Figure 1 shows the schematic of DA. F stands for multivariate forecasts from an NWP model; \(F_\textrm{t}\) denotes the target forecast and \(F_i (i \in {1, 2, ..., n})\) denotes the n historical forecasts; \(E_\textrm{t}\) represents the transformed target forecast and \(E_i\) denotes the transformed historical forecast; D stands for distance. Transformation is first carried out for both the target forecast and historical forecasts. The generated embeddings (\(E_\textrm{t}\) and \(E_i\)) are then used to calculate distances. Analog members are finally determined based the distance in the transformed parameter space, rather than on the original input variables.

2.3 Model Training

The training process of DA is done by minimizing the triplet loss function (Hoffer and Ailon 2015; Schroff et al. 2015; Dong and Shen 2018). It is a discriminative loss function that encourages the output to be small for similar pairs and large for dissimilar pairs. It works by taking a triplet as input, composed of a target (\(F_\textrm{t}\)), a positive (\(F_\textrm{p}\)), and an negative forecast (\(F_\textrm{n}\)). Then, the triplet loss function is given by:

$$\begin{aligned} L = \sum _{i}^{N}(||E_{\omega }(F_\textrm{t}^i) - E_{\omega }(F_\textrm{p}^i)||-||E_{\omega }(F_\textrm{t}^i) - E_{\omega }(F_\textrm{n}^i)||+\alpha ), \end{aligned}$$
(2)

where N is the number of triplet samples and \(E_{\omega }\) denotes the embeddings generated from the LSTM network with learnable weights \(\omega \); \(||E_{\omega }(F_\textrm{t}^i) - E_{\omega }(F_\textrm{p}^i)||\) denotes the L-2 norm between the target and the positive forecasts for the i-th triplet sample. \(\alpha \) is a margin that keeps negative pairs away from positive pairs.

Fig. 2
figure 2

Schematic of the reverse analog for constructing triplet samples

We propose the RA for constructing triplet samples for training, inspired by the negative sampling technique (Dyer 2014; Goldberg and Levy 2014; Xu et al. 2015; Wang et al. 2018). As shown in Fig. 2, the process of sampling triplet forecasts is given below:

  1. 1.

    An observation and forecast target pair is selected (orange and blue rectangles linked with the dashed double arrow).

  2. 2.

    Most similar historical observations to the target observation are identified (green rectangles), based on the smallest absolute value difference.

  3. 3.

    The historical forecasts corresponding to the most similar observations are selected (red rectangles).

  4. 4.

    A triplet is created by sampling one positive example from the selected historical forecasts and a negative counter example from the remaining historical forecasts (black rectangle).
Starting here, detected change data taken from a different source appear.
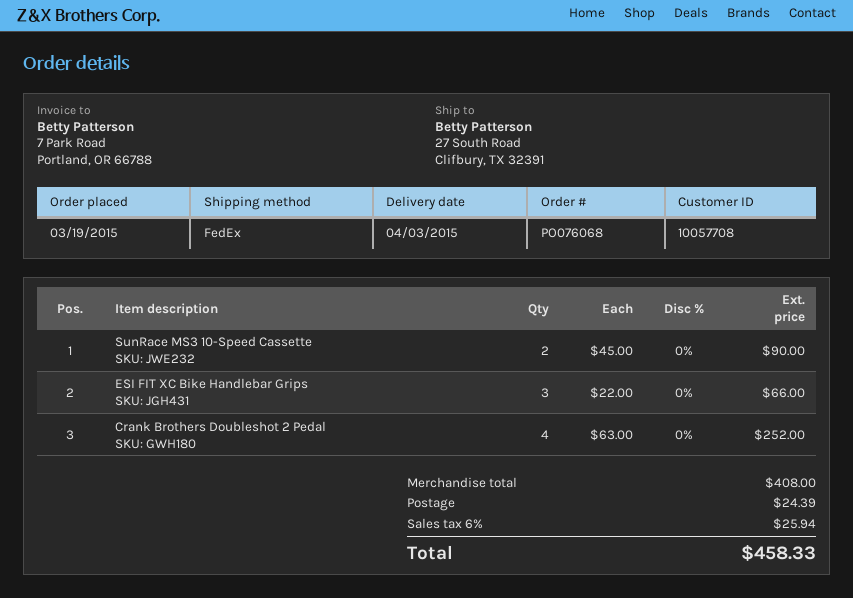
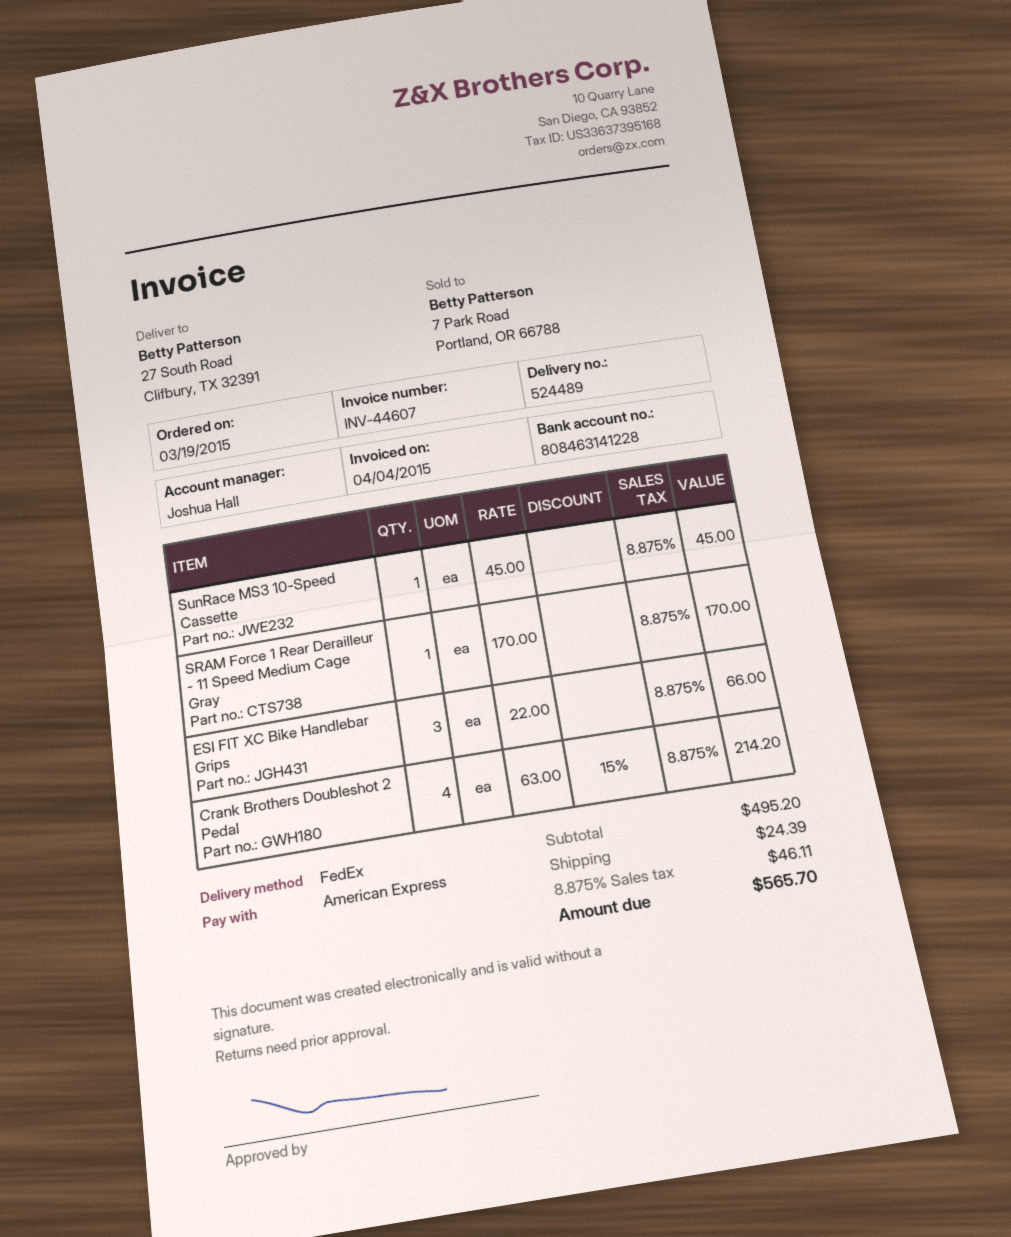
SunRace MS3 10-Speed Cassette: 2 x 45.00 = 90.00 -> 1 x 45.00 = 45.00
Crank Brothers Doubleshot 2 Pedal: 4 x 63.00 = 252.00 -> 4 x 63.00 - 15% = 214.20
SRAM Force 1 Rear Derailleur - 11 Speed Medium Cage Gray: none -> 1 x 170.00 = 170.00
subtotal: 408.00 -> 495.20
tax: 6% = 25.94 -> 8.875% = 46.11
total: 458.33 -> 565.70

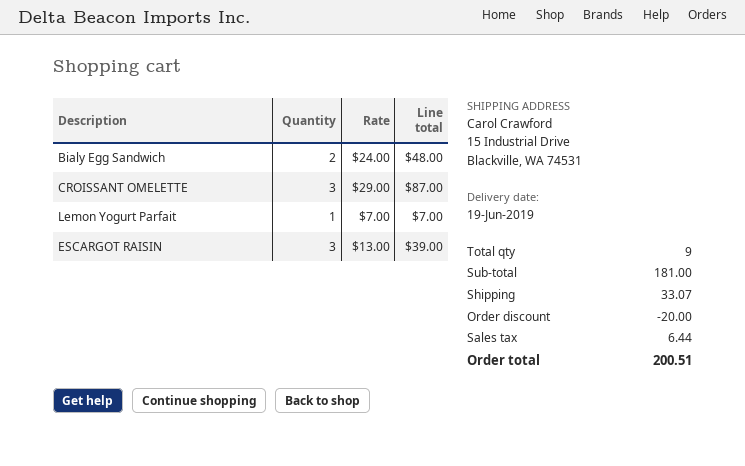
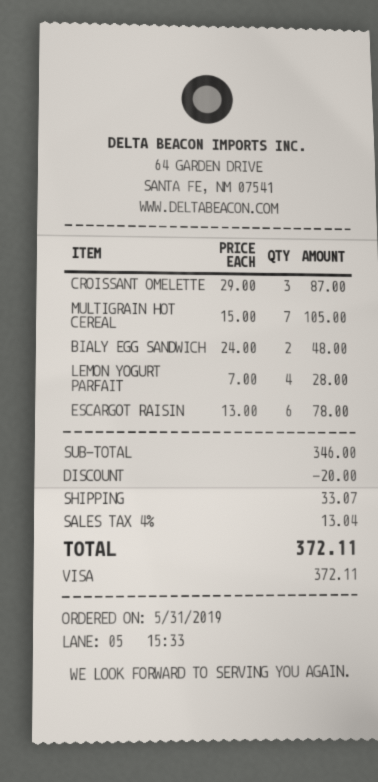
Lemon Yogurt Parfait: 1 x 7.00 = 7.00 -> 4 x 7.00 = 28.00
ESCARGOT RAISIN: 3 x 13.00 = 39.00 -> 6 x 13.00 = 78.00
MULTIGRAIN HOT CEREAL: none -> 7 x 15.00 = 105.00
subtotal: 181.00 -> 346.00
tax: 6.44 -> 13.04
total: 200.51 -> 372.11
The key idea of RA is that the forecast similarity is determined by whether their associated observations are similar. When observations are the most similar, their associated forecasts are the ideal analogs given the current data. However, similar observations can have very different forecasts, which would normally not be selected as analogs by the traditional AnEn. On the other hand, the NN learns a nonlinear transformation that converts the original weather predictors into a new representation space defined in terms of similarity of the observed fields. Therefore, in this transformed search space, the metric favors analogs with similar observations, which might have different weather predictors.

With Eq. (1) in AnEn, the only way to include both the forecast-observation relationship during the analog search is to use the current observation at time-zero as additional predictors in Eq. (1). This is because in real time, future observations (beyond time-zero) are unavailable. It is theoretically possible to test whether observations would lead to better analogs using historical data, but this cannot be transitioned to an operation method.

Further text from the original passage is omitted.